§ Task to complete:
Please copy the records exactly as they appear, with all pictures left out.

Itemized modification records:
__________________________________________________
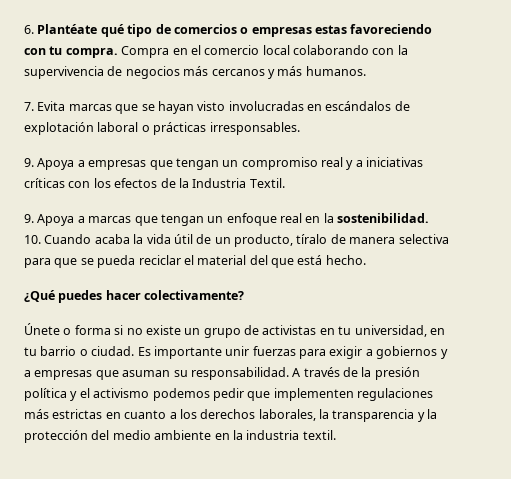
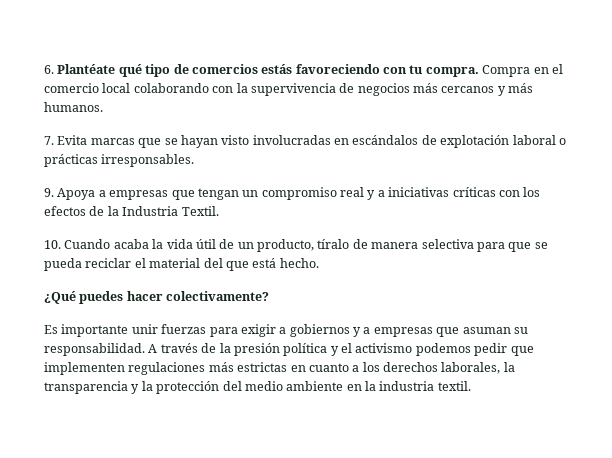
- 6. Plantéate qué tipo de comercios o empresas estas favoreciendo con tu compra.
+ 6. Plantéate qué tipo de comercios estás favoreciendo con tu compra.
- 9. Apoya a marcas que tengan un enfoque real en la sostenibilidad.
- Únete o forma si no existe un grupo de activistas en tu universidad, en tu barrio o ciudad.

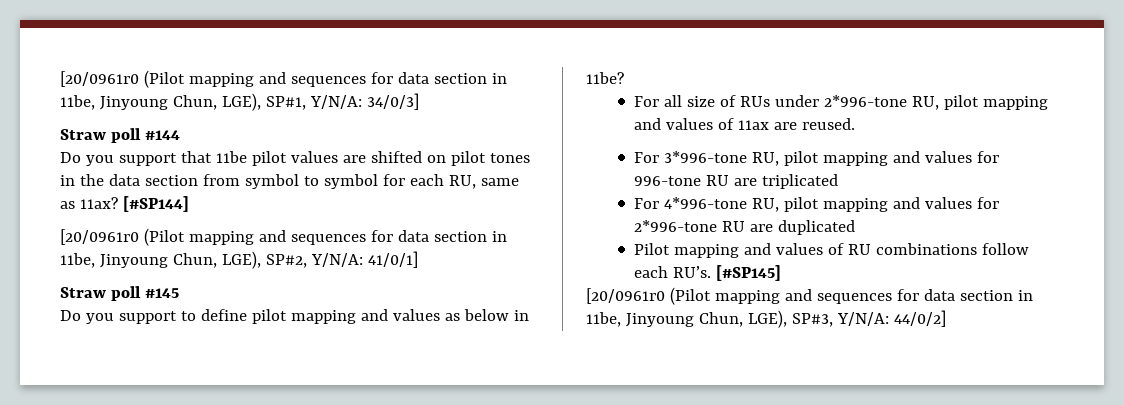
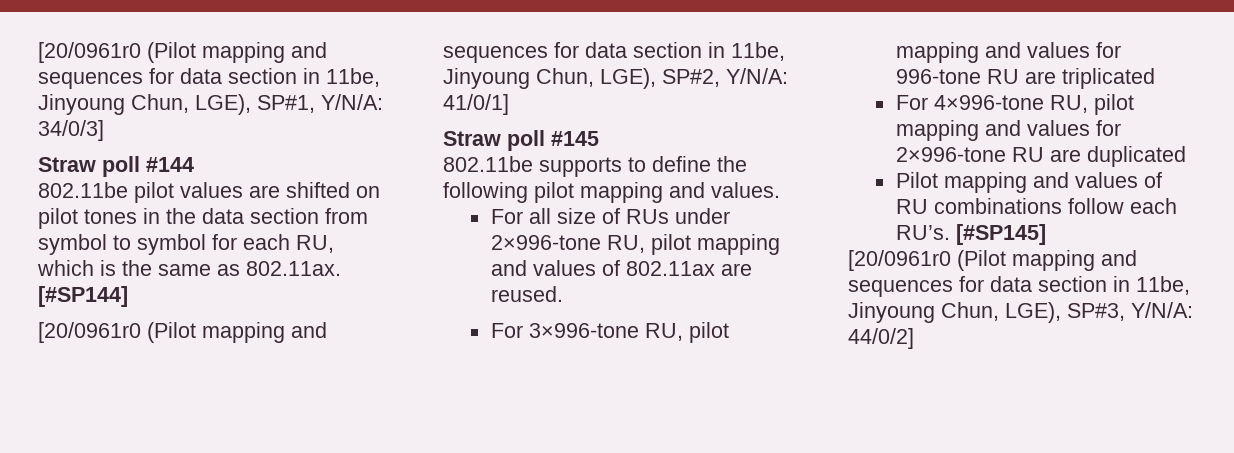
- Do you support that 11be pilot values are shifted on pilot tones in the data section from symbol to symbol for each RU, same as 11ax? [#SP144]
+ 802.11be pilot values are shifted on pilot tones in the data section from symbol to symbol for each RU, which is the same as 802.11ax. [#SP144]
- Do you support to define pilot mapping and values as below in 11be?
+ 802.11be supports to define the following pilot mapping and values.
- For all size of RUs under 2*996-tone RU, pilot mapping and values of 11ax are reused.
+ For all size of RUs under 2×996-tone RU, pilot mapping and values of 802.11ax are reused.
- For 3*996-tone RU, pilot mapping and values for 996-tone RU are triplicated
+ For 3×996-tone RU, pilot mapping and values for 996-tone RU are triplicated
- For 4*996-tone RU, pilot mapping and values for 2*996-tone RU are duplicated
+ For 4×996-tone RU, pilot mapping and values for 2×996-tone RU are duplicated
__________________________________________________
§ Problem solution:
- 6. Plantéate qué tipo de comercios o empresas estas favoreciendo con tu compra.
+ 6. Plantéate qué tipo de comercios estás favoreciendo con tu compra.
- 9. Apoya a marcas que tengan un enfoque real en la sostenibilidad.
- Únete o forma si no existe un grupo de activistas en tu universidad, en tu barrio o ciudad.

- Do you support that 11be pilot values are shifted on pilot tones in the data section from symbol to symbol for each RU, same as 11ax? [#SP144]
+ 802.11be pilot values are shifted on pilot tones in the data section from symbol to symbol for each RU, which is the same as 802.11ax. [#SP144]
- Do you support to define pilot mapping and values as below in 11be?
+ 802.11be supports to define the following pilot mapping and values.
- For all size of RUs under 2*996-tone RU, pilot mapping and values of 11ax are reused.
+ For all size of RUs under 2×996-tone RU, pilot mapping and values of 802.11ax are reused.
- For 3*996-tone RU, pilot mapping and values for 996-tone RU are triplicated
+ For 3×996-tone RU, pilot mapping and values for 996-tone RU are triplicated
- For 4*996-tone RU, pilot mapping and values for 2*996-tone RU are duplicated
+ For 4×996-tone RU, pilot mapping and values for 2×996-tone RU are duplicated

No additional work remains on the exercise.